Within the entries below, find the portion that opens with the line containing "filter: Figure (Bytes) <= 9,280 -> none" and closes with the line containing "306 | Revenue: 66,194.24 -> 68,120.15". Retype that portion exactly and only.
** Opening GIVEN ENTRIES block **
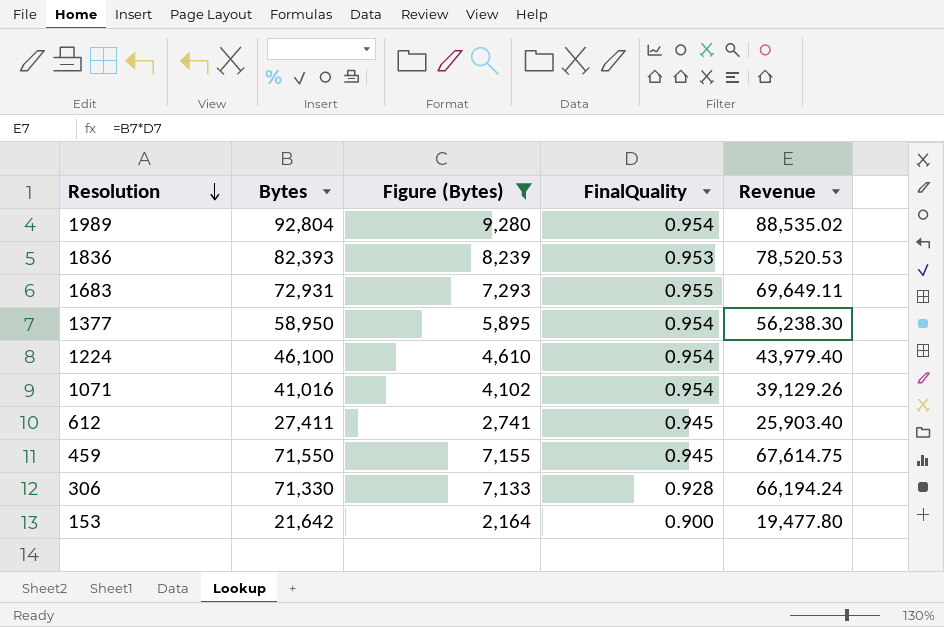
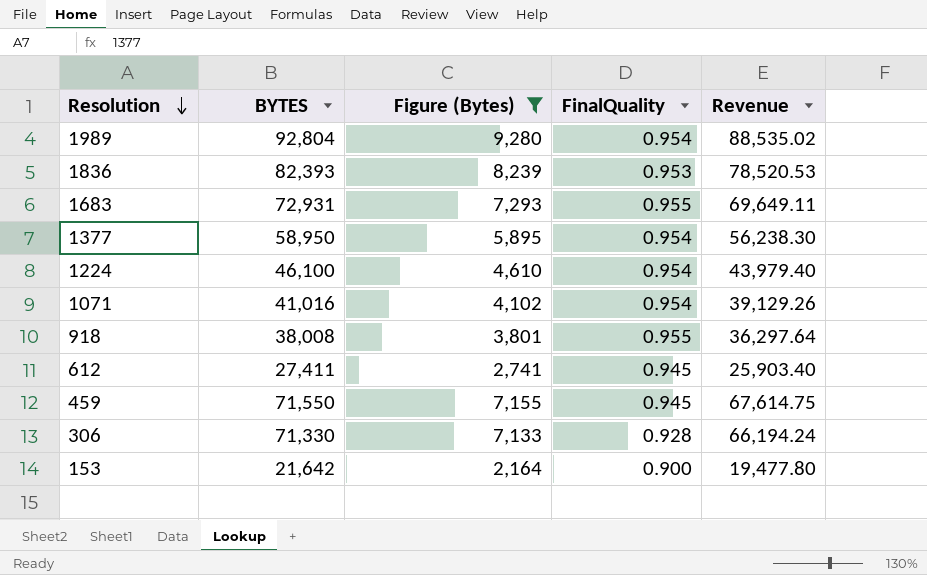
column name: Bytes -> BYTES
row 918: none -> 38,008 | 3,801 | 0.955 | 36,297.64

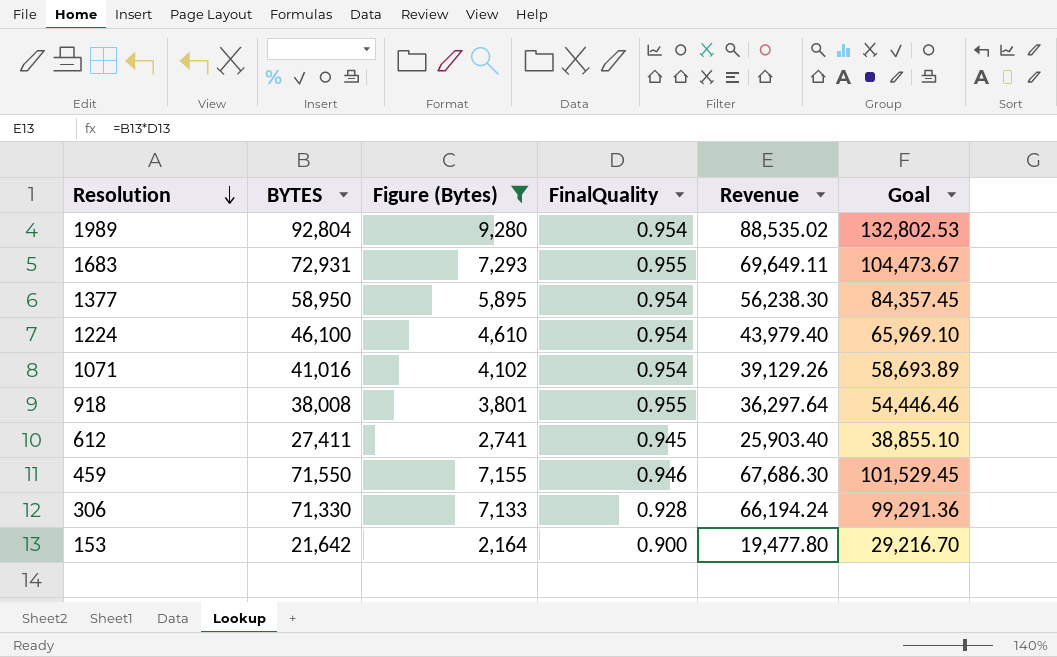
column Goal | formula: none -> [Revenue] * 1.5
row 1836: 82,393 | 8,239 | 0.953 | 78,520.53 -> none
459 | FinalQuality: 0.945 -> 0.946
459 | Revenue: 67,614.75 -> 67,686.30

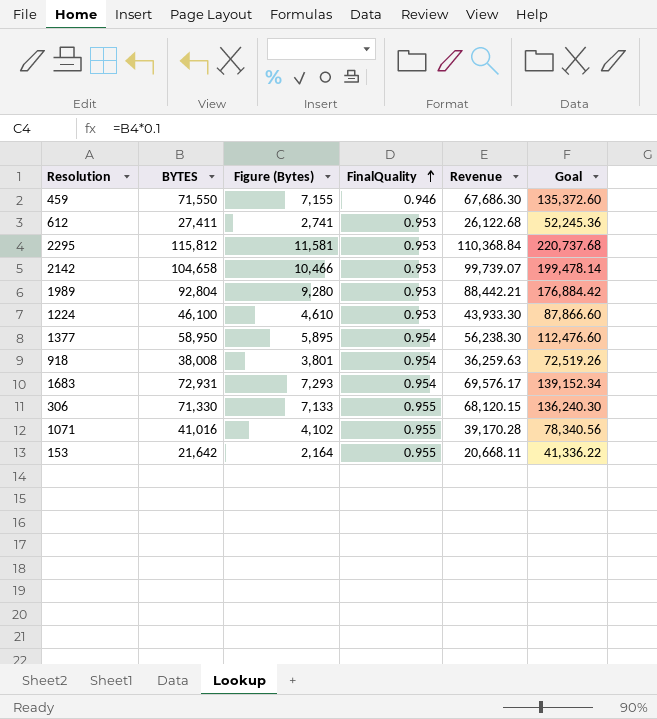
filter: Figure (Bytes) <= 9,280 -> none
row order: Resolution descending -> FinalQuality ascending
column Goal | formula: [Revenue] * 1.5 -> [Revenue] * 2
612 | FinalQuality: 0.945 -> 0.953
612 | Revenue: 25,903.40 -> 26,122.68
1989 | FinalQuality: 0.954 -> 0.953
1989 | Revenue: 88,535.02 -> 88,442.21
1224 | FinalQuality: 0.954 -> 0.953
1224 | Revenue: 43,979.40 -> 43,933.30
918 | FinalQuality: 0.955 -> 0.954
918 | Revenue: 36,297.64 -> 36,259.63
1683 | FinalQuality: 0.955 -> 0.954
1683 | Revenue: 69,649.11 -> 69,576.17
306 | FinalQuality: 0.928 -> 0.955
306 | Revenue: 66,194.24 -> 68,120.15
1071 | FinalQuality: 0.954 -> 0.955
1071 | Revenue: 39,129.26 -> 39,170.28
153 | FinalQuality: 0.900 -> 0.955
153 | Revenue: 19,477.80 -> 20,668.11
** Closing GIVEN ENTRIES block **
[EXPECTED OUTPUT]
filter: Figure (Bytes) <= 9,280 -> none
row order: Resolution descending -> FinalQuality ascending
column Goal | formula: [Revenue] * 1.5 -> [Revenue] * 2
612 | FinalQuality: 0.945 -> 0.953
612 | Revenue: 25,903.40 -> 26,122.68
1989 | FinalQuality: 0.954 -> 0.953
1989 | Revenue: 88,535.02 -> 88,442.21
1224 | FinalQuality: 0.954 -> 0.953
1224 | Revenue: 43,979.40 -> 43,933.30
918 | FinalQuality: 0.955 -> 0.954
918 | Revenue: 36,297.64 -> 36,259.63
1683 | FinalQuality: 0.955 -> 0.954
1683 | Revenue: 69,649.11 -> 69,576.17
306 | FinalQuality: 0.928 -> 0.955
306 | Revenue: 66,194.24 -> 68,120.15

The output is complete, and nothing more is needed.